# Goal of the exercise:
Give back each record precisely, pictures excluded.

[Input for this task Boundary: Start]

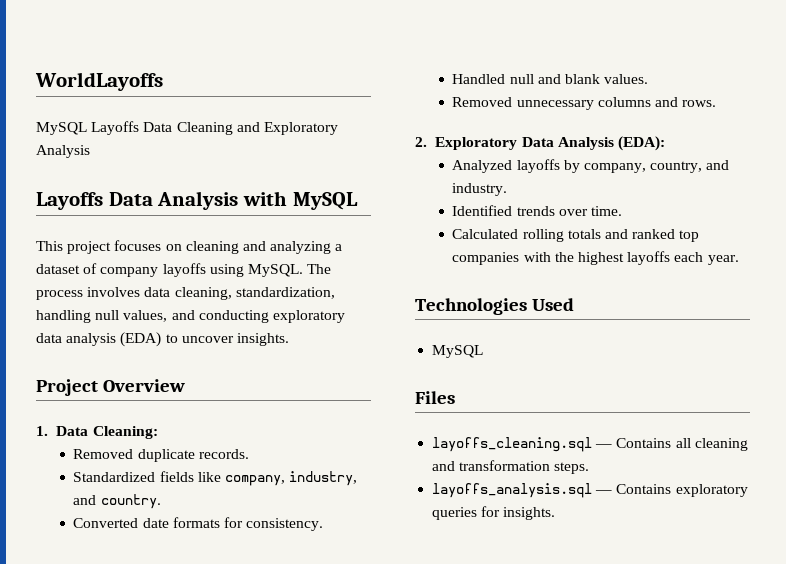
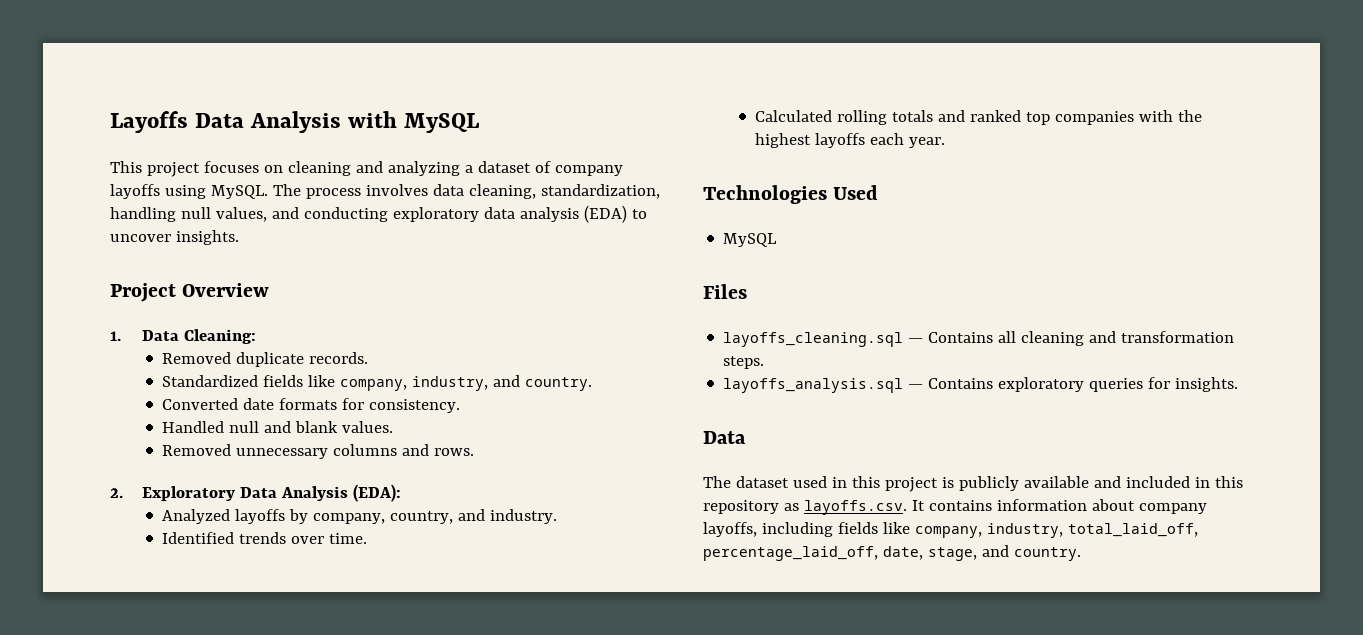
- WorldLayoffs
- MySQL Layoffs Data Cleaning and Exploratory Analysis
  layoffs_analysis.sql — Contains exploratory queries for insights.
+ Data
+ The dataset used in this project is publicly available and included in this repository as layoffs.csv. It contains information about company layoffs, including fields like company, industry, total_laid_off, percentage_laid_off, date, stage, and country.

[Input for this task Boundary: End]

# Written solution:
- WorldLayoffs
- MySQL Layoffs Data Cleaning and Exploratory Analysis
  layoffs_analysis.sql — Contains exploratory queries for insights.
+ Data
+ The dataset used in this project is publicly available and included in this repository as layoffs.csv. It contains information about company layoffs, including fields like company, industry, total_laid_off, percentage_laid_off, date, stage, and country.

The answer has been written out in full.